--- Extracted material ---
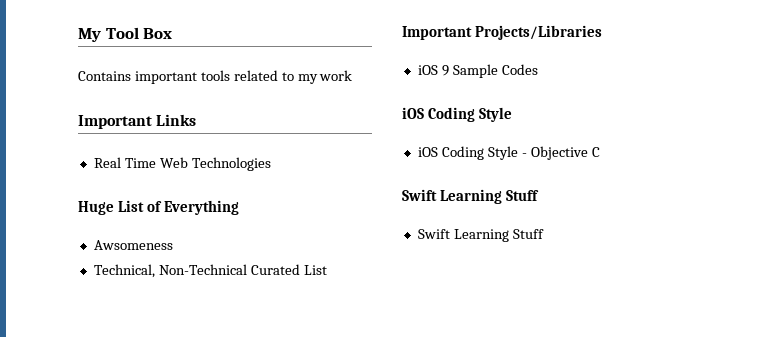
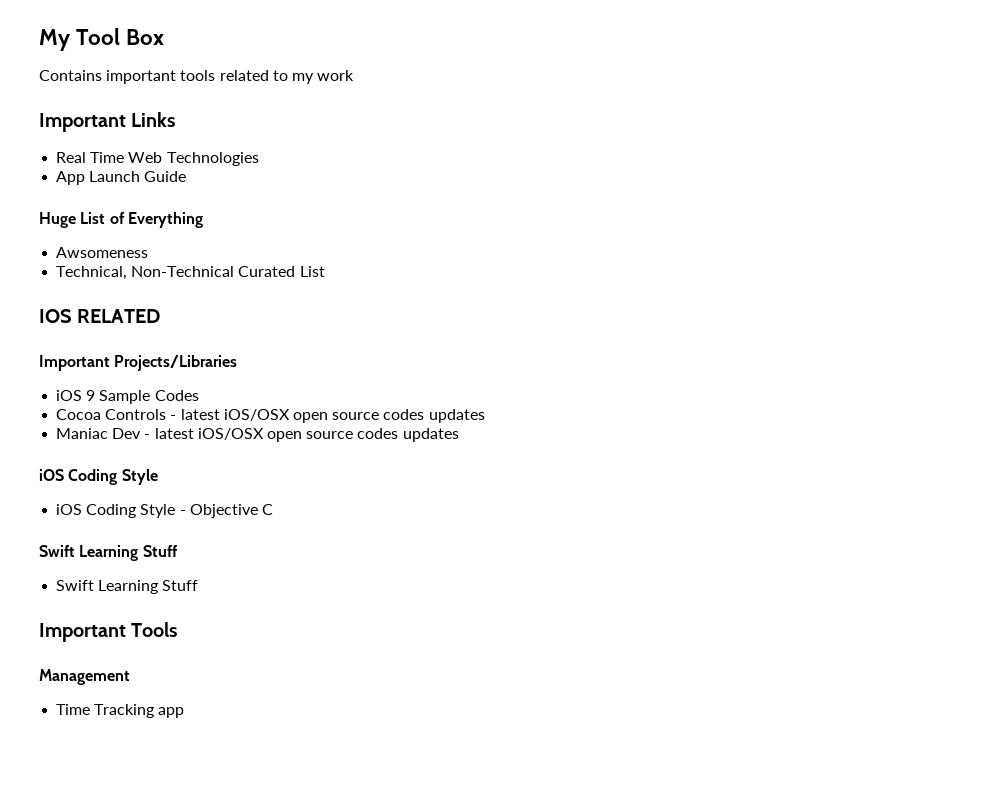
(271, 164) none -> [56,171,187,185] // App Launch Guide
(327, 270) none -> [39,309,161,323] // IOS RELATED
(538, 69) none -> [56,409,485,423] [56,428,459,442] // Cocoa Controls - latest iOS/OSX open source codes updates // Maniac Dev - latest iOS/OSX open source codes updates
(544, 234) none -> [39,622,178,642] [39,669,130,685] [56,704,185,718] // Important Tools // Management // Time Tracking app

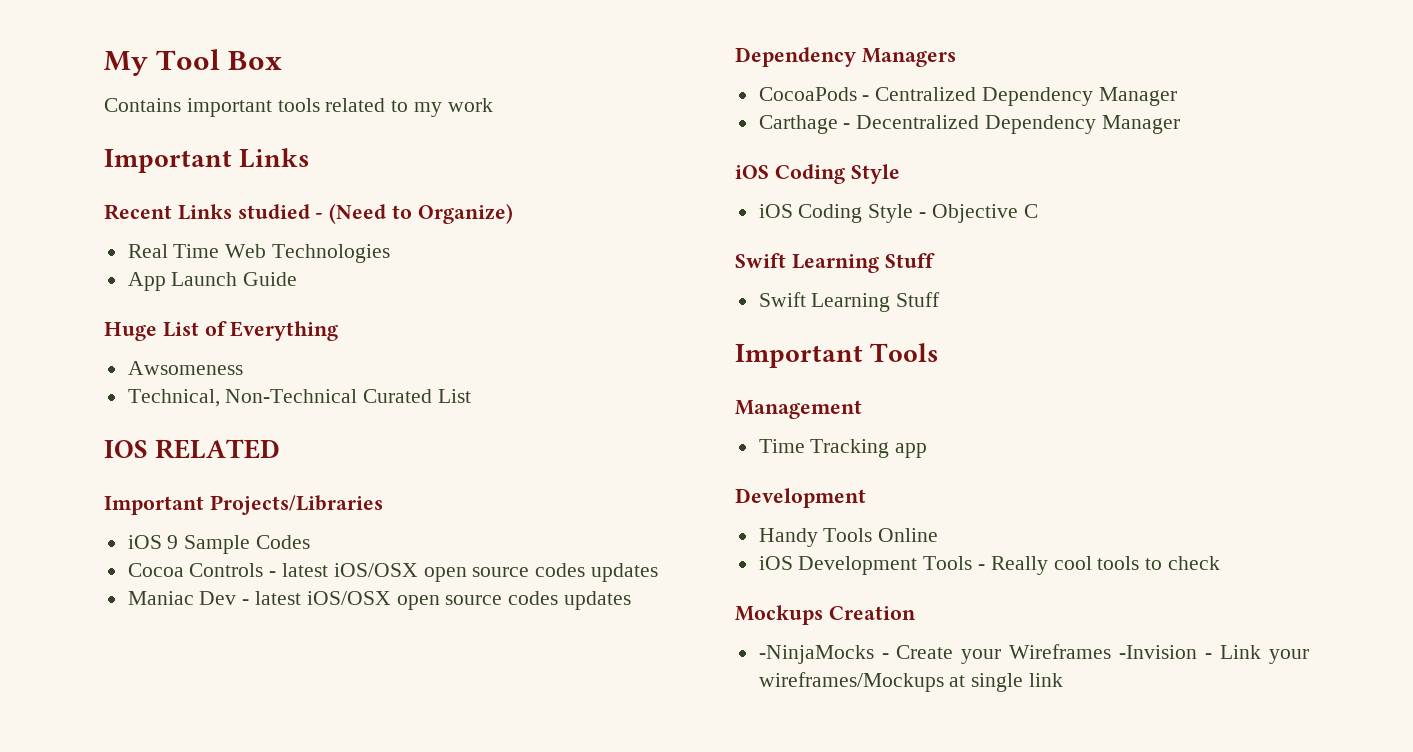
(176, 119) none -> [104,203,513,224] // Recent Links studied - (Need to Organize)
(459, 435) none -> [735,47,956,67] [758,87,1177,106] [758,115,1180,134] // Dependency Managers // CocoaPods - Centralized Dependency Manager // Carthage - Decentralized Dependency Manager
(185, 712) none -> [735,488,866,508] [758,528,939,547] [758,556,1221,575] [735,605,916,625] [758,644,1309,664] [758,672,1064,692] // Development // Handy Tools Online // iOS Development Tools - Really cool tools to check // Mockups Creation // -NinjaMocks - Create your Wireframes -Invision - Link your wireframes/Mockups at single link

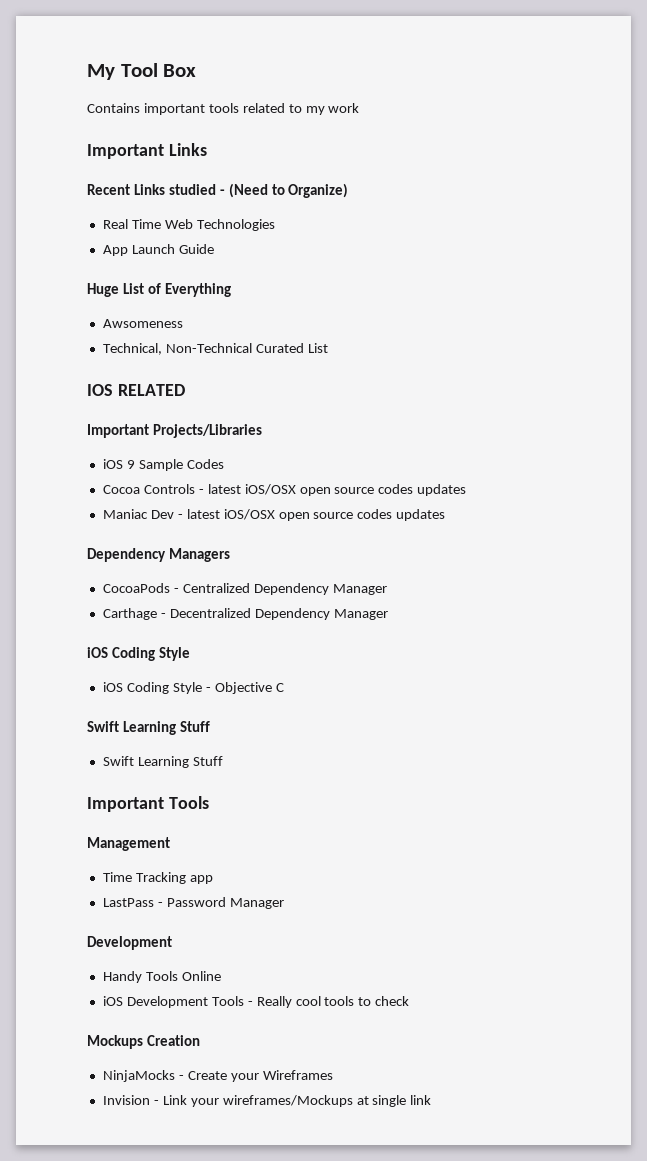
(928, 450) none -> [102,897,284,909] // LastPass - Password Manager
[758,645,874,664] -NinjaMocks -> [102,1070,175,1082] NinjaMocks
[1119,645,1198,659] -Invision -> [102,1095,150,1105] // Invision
---
Exercise instructions:
Among the lines above, return those that contain the string "Tools".

Solved problem:
(544, 234) none -> [39,622,178,642] [39,669,130,685] [56,704,185,718] // Important Tools // Management // Time Tracking app
(185, 712) none -> [735,488,866,508] [758,528,939,547] [758,556,1221,575] [735,605,916,625] [758,644,1309,664] [758,672,1064,692] // Development // Handy Tools Online // iOS Development Tools - Really cool tools to check // Mockups Creation // -NinjaMocks - Create your Wireframes -Invision - Link your wireframes/Mockups at single link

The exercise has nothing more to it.